Friday, July 19, 2019

Researchers from academia, government, and industry are meeting in Detroit this week for the second annual summit for the Electronics Resurgence Initiative (ERI). The ERI program is spending $1.5 billion of U.S. federal funds over five years to drive the semiconductor industry forward at a time when traditional silicon scaling is showing diminishing returns.

It’s still early days for more than a dozen advanced research projects being discussed at the event. Organizers point to the caliber of companies taking part in the program as an indicator of progress.

Intel, GlobalFoundries, Nvidia, Qualcomm, and Xilinx are among active participants in the program. Several have top executives speaking at the event this week.

“There’s a large number of companies that were not in our [previous] programs that are in ERI,” said Mark Rosker, head of the branch of the Defense Advanced Research Projects Agency (DARPA) that oversees ERI. “That didn’t just happen coincidentally; we attracted and involved them.

“What’s unique is [that] we cluster something close to 20 programs that have a concerted strategy, each with its own specific objectives, planned for a single effect.”

Projects span new kinds of circuits, fresh approaches to chip stacking, advanced materials, and new design flows, as well as new techniques for machine learning. “ERI is about driving innovation for a new wave in electronics when geometric scaling no longer makes as much sense,” he said.

Earlier this year, the Semiconductor Industry Association called for triple the level of federal spending on basic research given the sector’s need to find new technology levers of growth. “We’re sensitive to that discussion,” said Rosker.

ERI is one of a handful of efforts, he added, pointing to a separate initiative expected to spend more than $2 billion to bolster the quality and security of the government’s semiconductor supply chain. “Moore’s Law is the background on which this stage is set … but whether Moore’s Law goes on forever or stops tomorrow, we want to run faster than the other guys.”

After adding many new projects last year, Rosker’s goal is to turn ERI into more “of a flow than a flood … over the next three years, we will be doing steady updates and reappraisals.
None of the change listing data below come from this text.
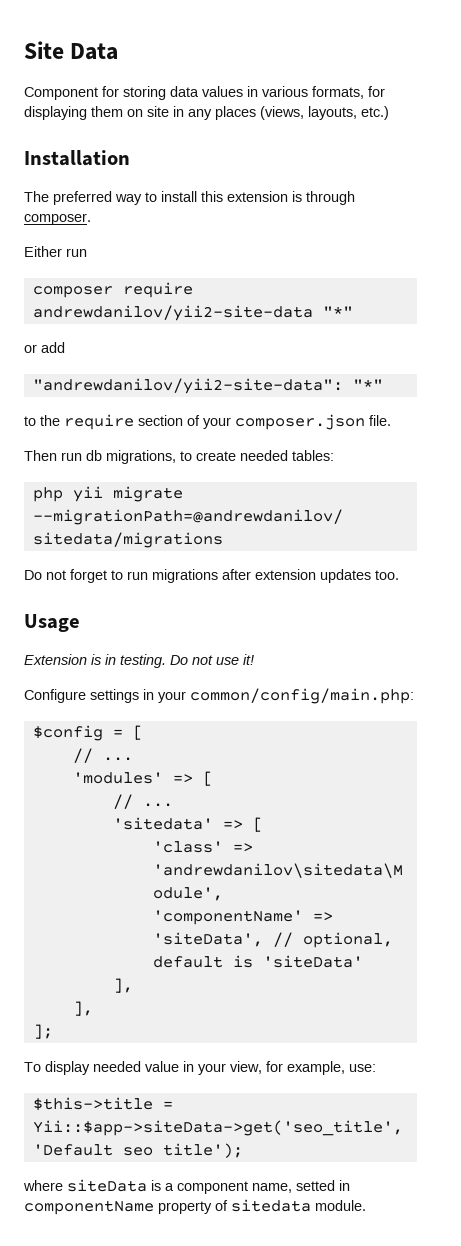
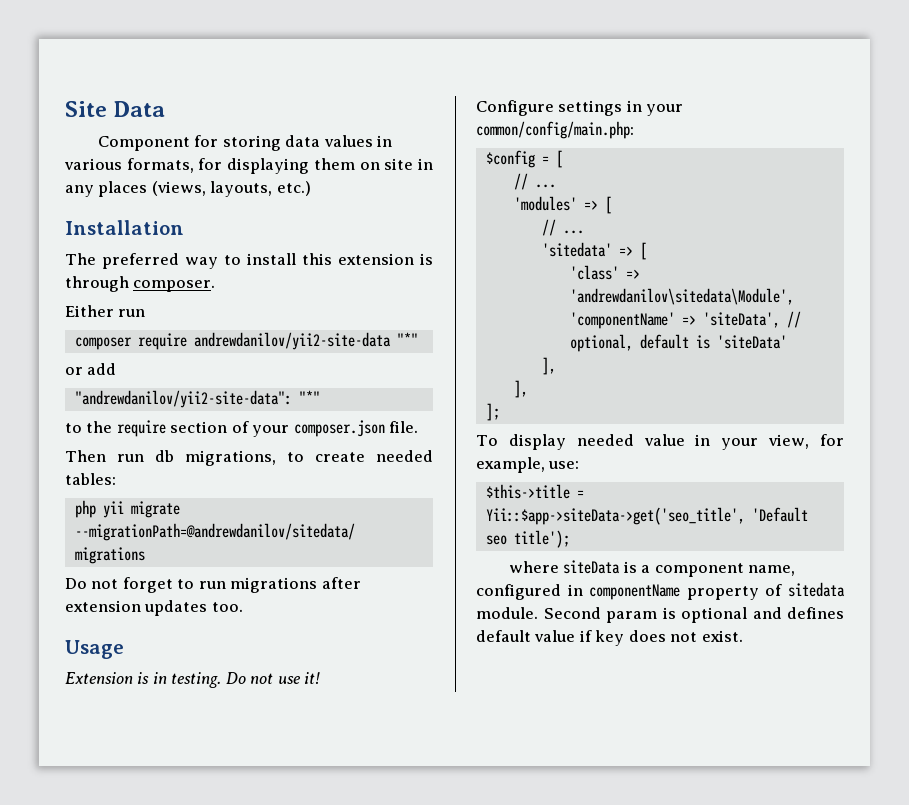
[296,1180,335,1191] setted -> [476,584,561,600] configured
(366, 1205) none -> [543,607,844,623] [476,630,743,646] Second param is optional and defines default value if key does not exist.

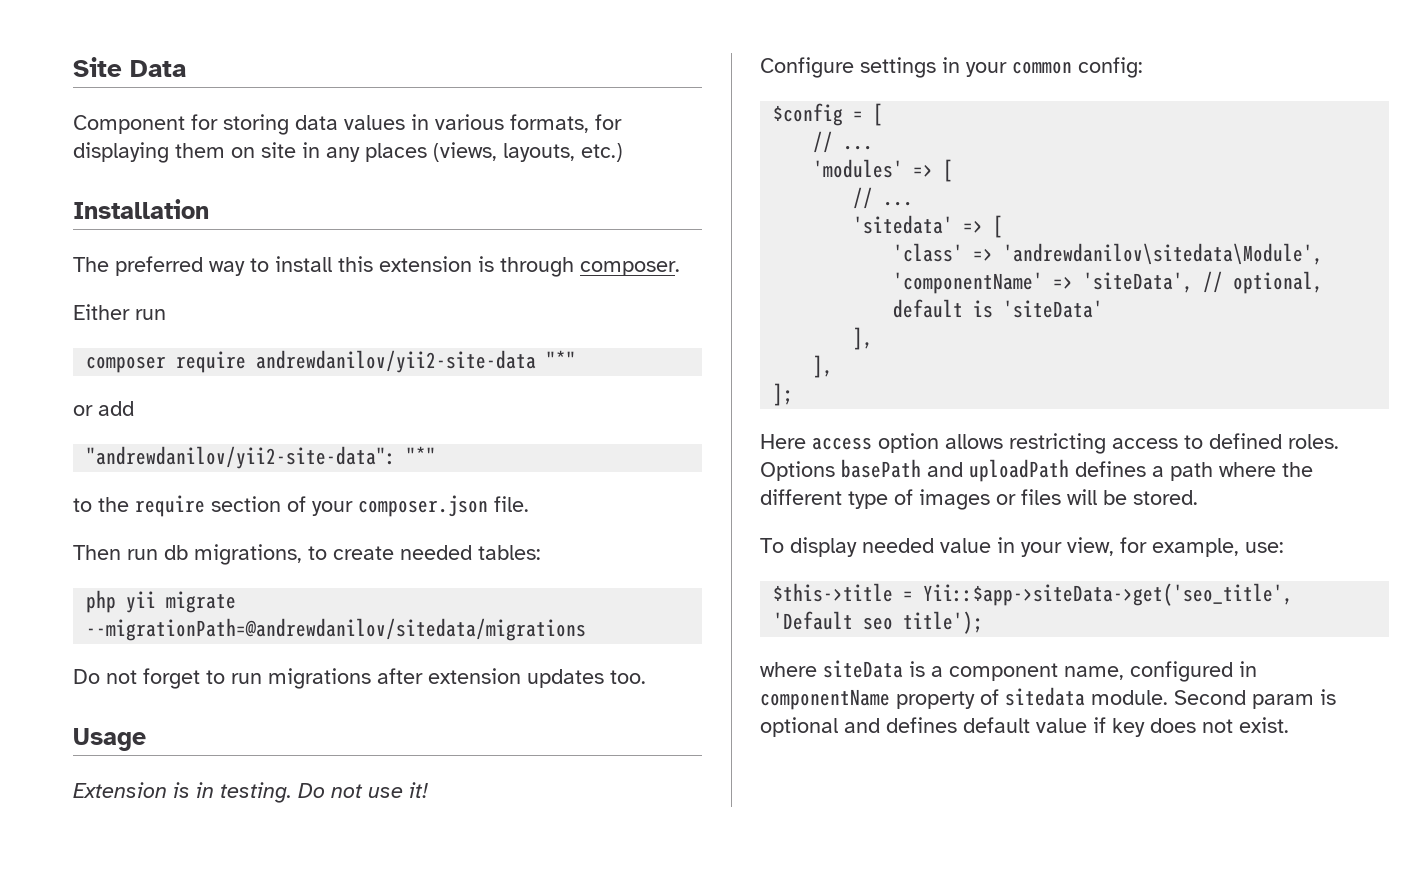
[476,121,634,139] common/config/main.php: -> [1012,57,1143,78] common config:
(500, 412) none -> [760,433,1339,454] [760,459,1313,482] [760,489,1198,510] // Here access option allows restricting access to defined roles. Options basePath and uploadPath defines a path where the different type of images or files will be stored.

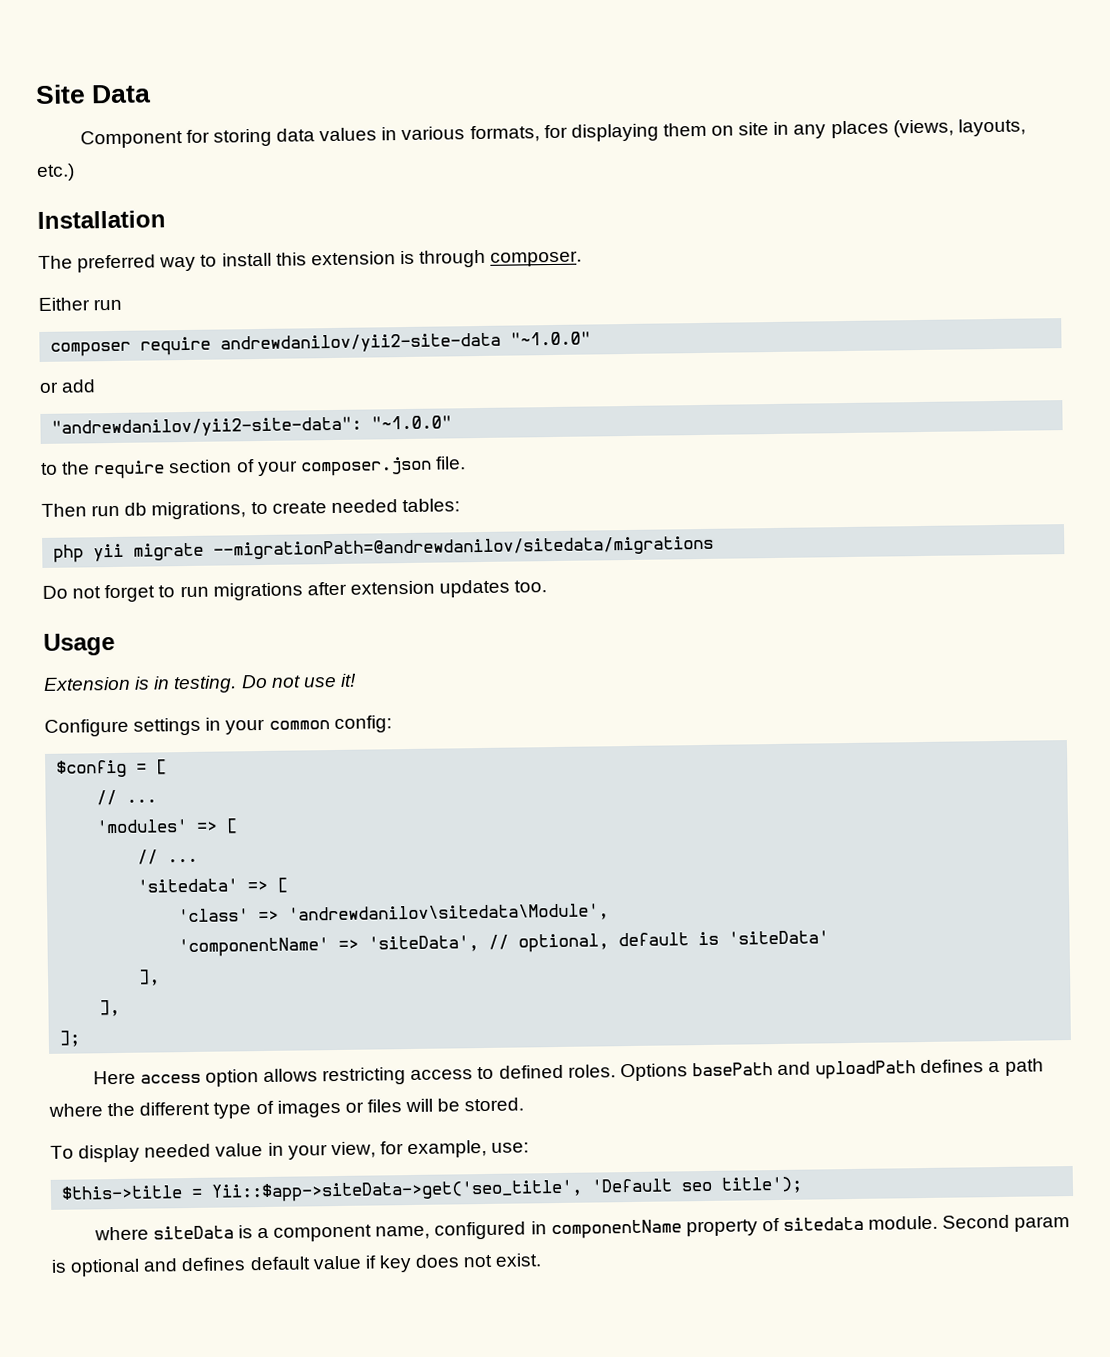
[546,350,577,368] "*" -> [510,331,592,346] "~1.0.0"
[406,446,437,464] "*" -> [371,415,453,430] "~1.0.0"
Progress will be more like what DARPA is used to.”

That said, DARPA did launch at least one new program this year. It is focused on accelerators for real-time machine learning. And one day of the summit this week includes open-ended workshops in tech areas that could spawn future projects. Videos and presentations from the event are expected to be posted at the site in about two weeks.

There’s plenty on the horizon these days, including proposals for 6G cellular based on terahertz-band networks.

“I first came to DARPA in 2003, and my first program was on terahertz — for a while, I was the terahertz guy at DARPA,” said Rosker, who developed programs on gallium nitride, terahertz electronics, and quantum cascade lasers. “A lot of my first stint in DARPA was trying to close the terahertz gap, and it’s gratifying to see [that] it’s happening with compound semiconductors, new circuits, amplifiers, receivers, and the like used in systems at 100 GHz and above.”